Tras 33 años de dedicación y experiencia en el sector de la gastronomía y restauración, muchos son los nombres de establecimientos dirigidos y llevados por algún miembro de la misma, y todos ellos con características similares pero a la vez diferentes, las cuales han hecho que su éxito sea una constante y sus restaurantes un lugar de referencia.

El Qüenco es el restaurante familiar, el primero de la saga en establecer su toque de distinción. Sus productos frescos, de temporada, con una elaboración sencilla pero exquisita, dando importancia al producto y a la calidad del mismo, junto a la honestidad y al trato recibido cuando tu elección es el coqueto restaurante de Alberto Alcocer 26, han hecho que su fama y prestigio no haya perdido fuerza desde que abrió sus puertas al público para sobre todo, hacer feliz a la gente.

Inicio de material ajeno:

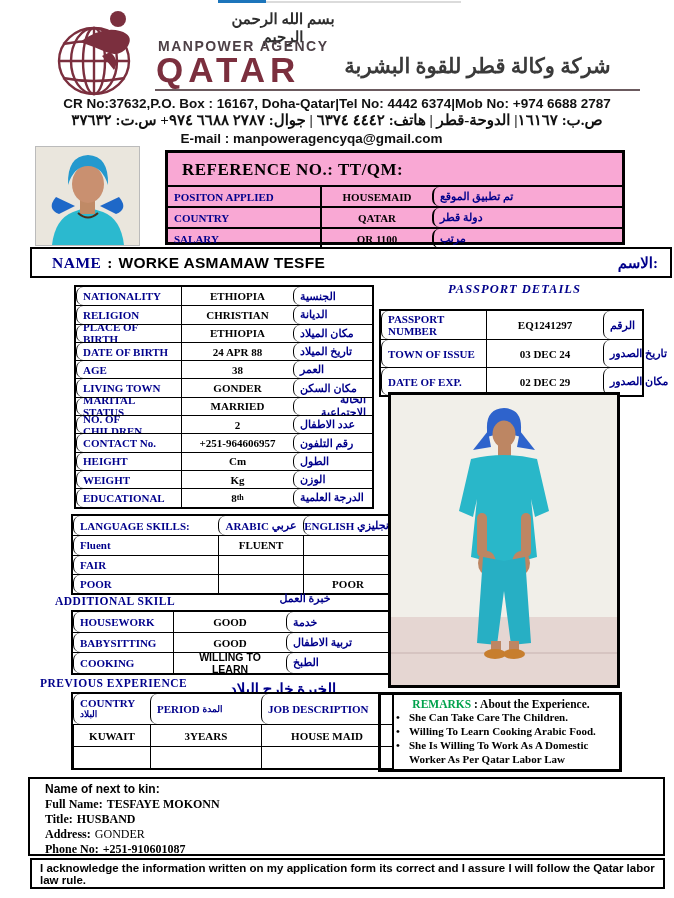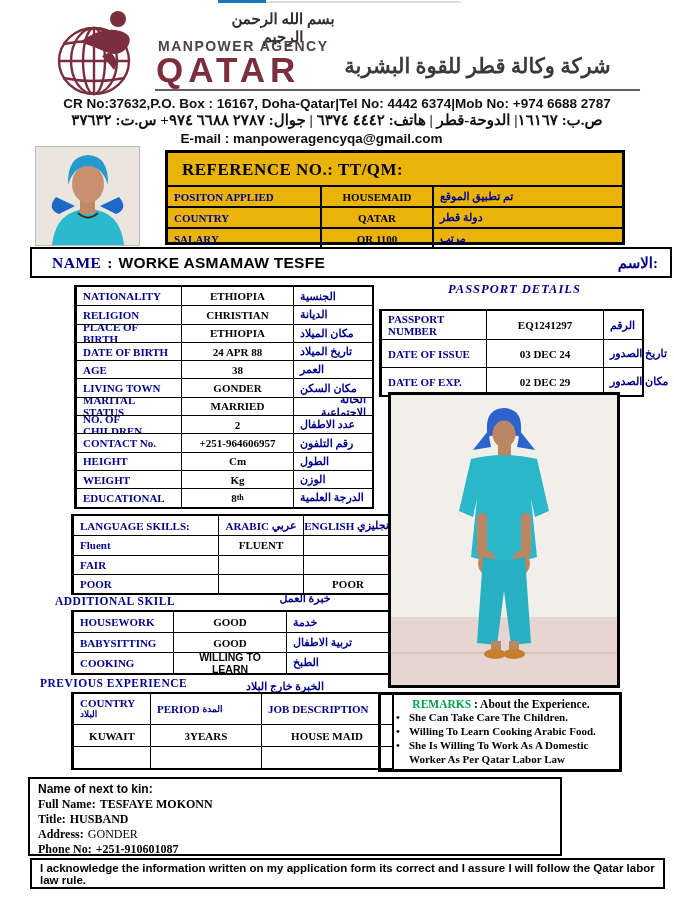--- a/index.html
+++ b/index.html
@@ -2,21 +2,21 @@
 <html><head>
 <meta charset="utf-8">
 <style>
   * { margin:0; padding:0; box-sizing:border-box; }
   html,body { background:#fff; }
   #page {
     position:relative; width:674px; height:898px; background:#fff; overflow:hidden;
     font-family:"Liberation Serif", serif; color:#000;
   }
   .abs { position:absolute; }
-  .navy { color:#00008B; }
+  .navy { color:#00008B;border-radius:7px; }
   .green { color:#00A24C; }
   .sans { font-family:"Liberation Sans", sans-serif; }
 
   
   .artifact-blue { left:218px; top:0; width:48px; height:3px; background:#1C75BB; }
   .artifact-gray { left:266px; top:1px; width:195px; height:2px; background:#DBDBDB; }
 
   
   .bismillah { left:228px; top:10px; width:110px; font-size:15px; color:#2E2E2E; text-align:center; font-weight:bold; }
   .agency-type { left:158px; top:38px; font-family:"Liberation Sans",sans-serif; font-size:14px; letter-spacing:1.5px; color:#4D4046; font-weight:bold; }
@@ -25,21 +25,21 @@
   .header-rule { left:155px; top:89px; width:485px; height:2px; background:#6B5A5E; }
   .cr-line { left:0; top:96px; width:674px; text-align:center; font-family:"Liberation Sans",sans-serif; font-weight:bold; font-size:13.5px; color:#111; }
   .cr-line-ar { left:0; top:111px; width:674px; text-align:center; font-weight:bold; font-size:15px; color:#111; direction:rtl; }
   .email-line { left:0; top:131px; width:604px; text-align:center; font-family:"Liberation Sans",sans-serif; font-weight:bold; font-size:13.5px; color:#111;padding-left:19px; }
 
   
   .head-photo { left:35px; top:146px; width:105px; height:100px; border:1px solid #BBB; }
   .full-photo-box { left:388px; top:392px; width:232px; height:296px; border:3px solid #000; background:#F1EFE9; }
 
   
-  .ref-box { left:165px; top:150px; width:460px; height:95px; border:3px solid #000; background:#eab308; }
+  .ref-box { left:165px; top:150px; width:460px; height:95px; border:3px solid #000; background:#f9a8d4; }
   .ref-title { padding:7px 0 0 14px; font-size:17px; font-weight:bold; letter-spacing:.5px; }
   .ref-table { position:absolute; left:0; top:32px; width:454px; }
   .gt-row { display:grid; border-top:2px solid #000; }
   .gt-cell { border-left:2px solid #000; display:flex; align-items:center; padding:0 6px; overflow:hidden; }
   .gt-cell:first-child { border-left:none; }
   .ref-table .gt-row { grid-template-columns:152px 112px 190px; height:21px; }
   .ref-table .gt-cell { font-size:11px; font-weight:bold; }
   .cell-center { justify-content:center; text-align:center; }
   .cell-right { justify-content:flex-end; direction:rtl; }
 
@@ -66,36 +66,36 @@
 
   .lang-table { left:35px; top:514px; width:323px; border-width:2.5px; }
   .lang-table .gt-row { grid-template-columns:145px 85px 89px; height:19.3px; }
 
   .head-add { left:55px; top:595px; color:#00008B; font-weight:bold; font-size:11.5px; letter-spacing:.5px; }
   .head-add-ar { left:250px; top:592px; width:110px; color:#00008B; font-weight:bold; font-size:11px; text-align:center; direction:rtl; }
   .add-table { left:35px; top:610px; width:323px; border-width:2.5px; }
   .add-table .gt-row { grid-template-columns:100px 113px 106px; height:20.2px; }
 
   .head-exp { left:40px; top:677px; color:#00008B; font-weight:bold; font-size:11.5px; letter-spacing:.5px; }
-  .head-exp-ar { left:230px; top:680px; width:110px; color:#00008B; font-weight:bold; font-size:11px; text-align:center; direction:rtl; }
+  .head-exp-ar { left:230px; top:680px; width:110px; color:#00008B; font-weight:bold; font-size:15px; text-align:left; direction:rtl; }
   .exp-table { left:35px; top:692px; width:323px; border-width:2.5px; }
   .exp-table .gt-row { grid-template-columns:77px 111px 131px; }
   .exp-table .r-head { height:30px; }
   .exp-table .r-data { height:22px; }
   .two-line { flex-direction:column; align-items:flex-start; justify-content:center; line-height:11px; }
 
   
   .remarks-box { left:378px; top:692px; width:244px; height:80px; border:3px solid #000; padding:3px 4px 0 6px; }
   .remarks-title { text-align:center; font-size:11.5px; font-weight:bold; }
   .remark-line { display:flex; font-size:11px; font-weight:bold; line-height:14px; }
   .remark-bullet { width:22px; text-align:center; flex:0 0 22px; }
   .remark-text { flex:1; }
 
   
-  .kin-box { left:28px; top:777px; width:534px; height:79px; border:2.5px solid #000; padding:3px 0 0 8px; }
+  .kin-box { left:28px; top:777px; width:637px; height:79px; border:2.5px solid #000; padding:3px 0 0 15px; }
   .kin-heading { font-family:"Liberation Sans",sans-serif; font-weight:bold; font-size:12px; line-height:15px; }
   .kin-line { font-size:12px; font-weight:bold; line-height:15px; }
   .kin-line .kin-val { margin-left:4px; }
 
   
   .footer-box { left:30px; top:858px; width:635px; height:31px; border:2.5px solid #000; display:flex; align-items:center; padding:0 8px; font-family:"Liberation Sans",sans-serif; font-weight:bold; font-size:11.5px; }
 
   sup { font-size:8px; font-weight:bold; }
 </style>
 </head>
@@ -239,21 +239,21 @@
   </div>
 
   <div class="abs pp-title">PASSPORT DETAILS</div>
   <div class="gtable pp-table">
     <div class="gt-row">
       <div class="gt-cell navy">PASSPORT NUMBER</div>
       <div class="gt-cell cell-center pp-big">EQ1241297</div>
       <div class="gt-cell cell-right navy">الرقم</div>
     </div>
     <div class="gt-row">
-      <div class="gt-cell navy">DATE OF ISSUE</div>
+      <div class="gt-cell navy">TOWN OF ISSUE</div>
       <div class="gt-cell cell-center pp-big">03 DEC 24</div>
       <div class="gt-cell cell-right navy">تاريخ الصدور</div>
     </div>
     <div class="gt-row">
       <div class="gt-cell navy">DATE OF EXP.</div>
       <div class="gt-cell cell-center pp-big">02 DEC 29</div>
       <div class="gt-cell cell-right navy">مكان الصدور</div>
     </div>
   </div>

Mercedes Muñoz lo tiene claro. Cuando le preguntamos por sus metas a corto o largo plazo, de una manera rotunda nos explica que sus metas son, ante todo, seguir manteniendo el legado de su madre como el primer día. Aunque a finales de Agosto realizaron una reforma en el establecimiento para darle un aire más actual y fresco, sigue conservando el mismo encanto y esencia de siempre.

Su cocina de mercado con toques andaluces en algunos de sus platos crea un producto estrella en el Qüenco, el pescado, da igual la variedad porque la materia prima es tan especial que es uno de los emblemáticos del restaurante.

El Qüenco es uno de los de siempre que nunca defrauda, y para más detalles, tiene una de las terrazas con más encanto de Madrid, tranquila, apacible, donde disfrutar de una sobremesa única y especial después de una comida inolvidable.